THE DATA Start Marker

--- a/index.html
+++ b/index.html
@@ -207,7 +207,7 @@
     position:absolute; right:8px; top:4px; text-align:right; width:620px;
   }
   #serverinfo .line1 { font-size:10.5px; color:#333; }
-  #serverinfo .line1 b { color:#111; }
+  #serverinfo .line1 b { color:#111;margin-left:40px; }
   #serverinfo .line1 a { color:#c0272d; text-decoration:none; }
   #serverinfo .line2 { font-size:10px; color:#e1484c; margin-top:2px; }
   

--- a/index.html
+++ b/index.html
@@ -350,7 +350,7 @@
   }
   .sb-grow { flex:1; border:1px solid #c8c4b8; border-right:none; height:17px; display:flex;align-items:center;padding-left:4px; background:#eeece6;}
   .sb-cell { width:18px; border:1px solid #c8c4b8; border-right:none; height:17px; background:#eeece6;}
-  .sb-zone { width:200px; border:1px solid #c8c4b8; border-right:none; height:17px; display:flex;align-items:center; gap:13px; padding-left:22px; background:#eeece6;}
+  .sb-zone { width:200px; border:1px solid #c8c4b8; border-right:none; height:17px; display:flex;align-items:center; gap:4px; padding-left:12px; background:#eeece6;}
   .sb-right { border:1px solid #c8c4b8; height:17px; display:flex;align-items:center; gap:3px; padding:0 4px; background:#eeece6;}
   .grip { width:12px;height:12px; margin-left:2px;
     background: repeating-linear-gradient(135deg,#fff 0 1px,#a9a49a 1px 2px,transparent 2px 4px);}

THE DATA End Marker
THE DATA Start Marker

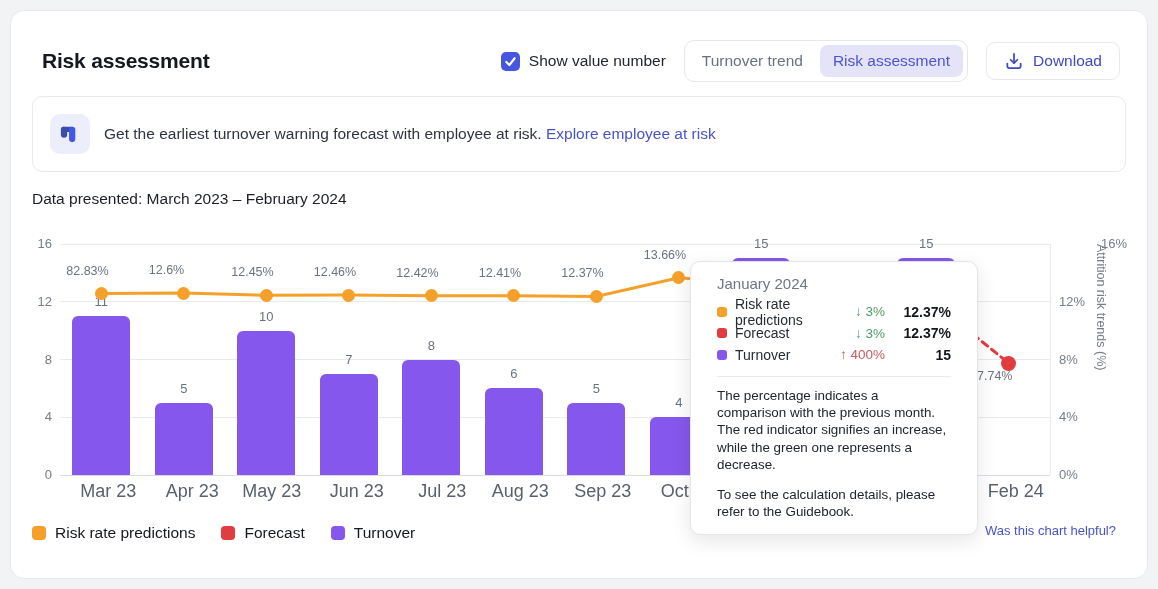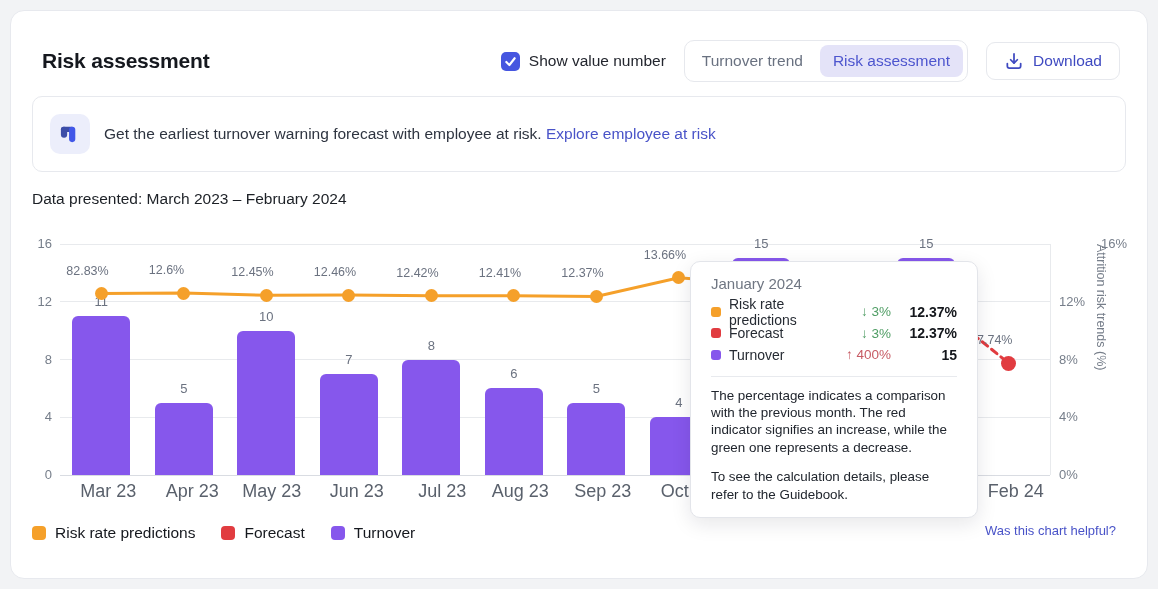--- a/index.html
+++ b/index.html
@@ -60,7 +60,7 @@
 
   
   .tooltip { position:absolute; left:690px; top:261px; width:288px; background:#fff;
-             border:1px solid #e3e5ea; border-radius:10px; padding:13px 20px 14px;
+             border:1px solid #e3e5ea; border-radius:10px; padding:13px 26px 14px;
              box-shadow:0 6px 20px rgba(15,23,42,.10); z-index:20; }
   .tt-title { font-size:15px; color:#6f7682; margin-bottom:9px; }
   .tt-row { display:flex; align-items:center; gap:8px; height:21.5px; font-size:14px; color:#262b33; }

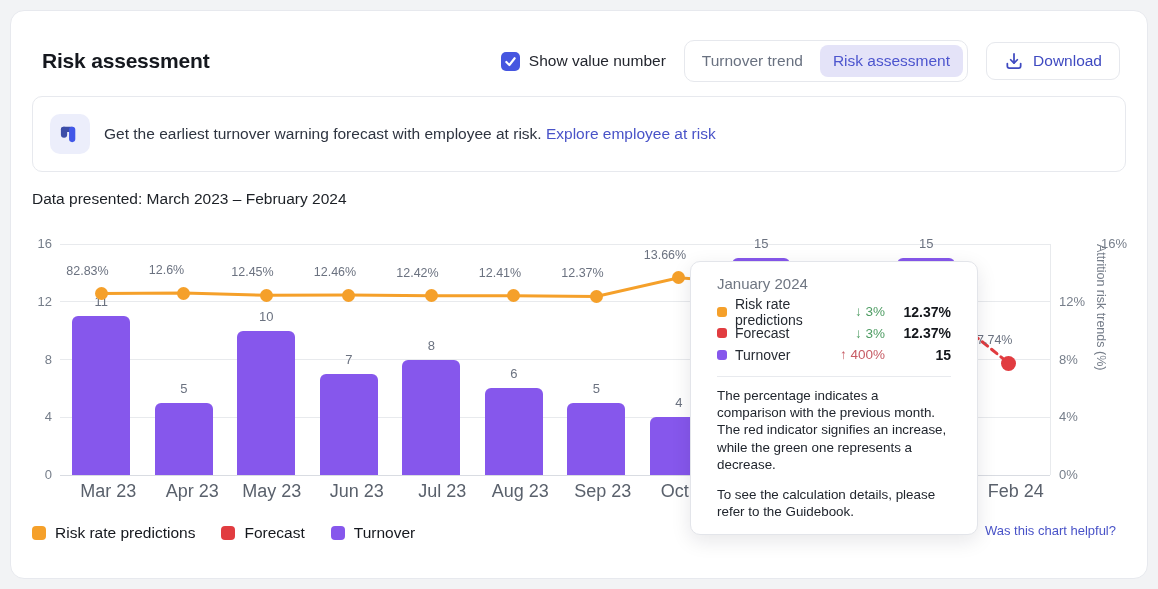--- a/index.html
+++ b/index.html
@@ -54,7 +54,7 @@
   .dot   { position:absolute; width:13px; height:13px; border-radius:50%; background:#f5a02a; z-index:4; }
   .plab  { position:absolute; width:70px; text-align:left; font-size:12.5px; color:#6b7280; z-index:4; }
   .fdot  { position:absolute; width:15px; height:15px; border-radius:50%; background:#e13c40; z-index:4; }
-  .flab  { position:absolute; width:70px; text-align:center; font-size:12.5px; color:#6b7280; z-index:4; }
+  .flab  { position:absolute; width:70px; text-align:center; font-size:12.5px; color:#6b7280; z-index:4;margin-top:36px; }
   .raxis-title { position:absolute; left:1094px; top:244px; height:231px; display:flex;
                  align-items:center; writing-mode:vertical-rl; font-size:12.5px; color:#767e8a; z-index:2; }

THE DATA End Marker
THE DATA Start Marker

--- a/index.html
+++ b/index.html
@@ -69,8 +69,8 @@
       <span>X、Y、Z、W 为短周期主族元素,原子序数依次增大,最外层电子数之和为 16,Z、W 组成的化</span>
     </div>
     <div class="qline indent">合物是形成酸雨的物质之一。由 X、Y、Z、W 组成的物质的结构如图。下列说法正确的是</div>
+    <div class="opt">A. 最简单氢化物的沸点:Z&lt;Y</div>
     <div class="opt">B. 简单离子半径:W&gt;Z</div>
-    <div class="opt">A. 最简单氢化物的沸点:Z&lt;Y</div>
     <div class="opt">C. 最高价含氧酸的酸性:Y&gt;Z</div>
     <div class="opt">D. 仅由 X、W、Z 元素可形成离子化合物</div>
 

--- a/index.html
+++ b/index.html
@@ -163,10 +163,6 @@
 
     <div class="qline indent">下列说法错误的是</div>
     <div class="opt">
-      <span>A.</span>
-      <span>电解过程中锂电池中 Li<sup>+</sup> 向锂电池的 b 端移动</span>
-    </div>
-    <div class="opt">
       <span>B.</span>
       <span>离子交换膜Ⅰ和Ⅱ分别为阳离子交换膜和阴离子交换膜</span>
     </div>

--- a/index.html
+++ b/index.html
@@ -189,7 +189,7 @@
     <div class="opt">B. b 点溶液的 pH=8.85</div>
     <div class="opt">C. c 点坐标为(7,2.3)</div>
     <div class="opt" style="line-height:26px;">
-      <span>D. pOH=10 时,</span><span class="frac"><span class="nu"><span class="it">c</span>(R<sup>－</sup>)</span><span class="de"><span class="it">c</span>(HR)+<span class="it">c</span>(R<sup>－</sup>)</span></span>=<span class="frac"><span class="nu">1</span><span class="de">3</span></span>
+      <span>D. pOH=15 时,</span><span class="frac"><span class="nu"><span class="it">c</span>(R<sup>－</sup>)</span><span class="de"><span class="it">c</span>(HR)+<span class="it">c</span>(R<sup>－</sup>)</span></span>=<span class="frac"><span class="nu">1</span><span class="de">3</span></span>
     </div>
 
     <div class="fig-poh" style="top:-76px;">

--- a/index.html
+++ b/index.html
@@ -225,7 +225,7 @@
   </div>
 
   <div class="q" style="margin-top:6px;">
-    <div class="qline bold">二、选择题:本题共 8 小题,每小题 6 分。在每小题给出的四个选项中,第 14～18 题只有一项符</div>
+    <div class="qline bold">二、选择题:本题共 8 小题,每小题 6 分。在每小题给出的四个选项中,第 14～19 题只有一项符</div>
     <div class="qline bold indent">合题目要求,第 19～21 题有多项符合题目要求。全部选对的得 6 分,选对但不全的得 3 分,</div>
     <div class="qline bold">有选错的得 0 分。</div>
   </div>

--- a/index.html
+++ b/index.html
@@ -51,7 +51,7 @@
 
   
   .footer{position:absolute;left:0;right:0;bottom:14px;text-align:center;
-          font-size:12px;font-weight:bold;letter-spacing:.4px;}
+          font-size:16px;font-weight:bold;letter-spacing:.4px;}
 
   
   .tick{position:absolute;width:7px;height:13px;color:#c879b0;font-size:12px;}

THE DATA End Marker

**ASSIGNMENT:** The lines to return are those in the entries above that hold "题只有一项符".

**ANSWER FOR THIS EXERCISE:**
-    <div class="qline bold">二、选择题:本题共 8 小题,每小题 6 分。在每小题给出的四个选项中,第 14～18 题只有一项符</div>
+    <div class="qline bold">二、选择题:本题共 8 小题,每小题 6 分。在每小题给出的四个选项中,第 14～19 题只有一项符</div>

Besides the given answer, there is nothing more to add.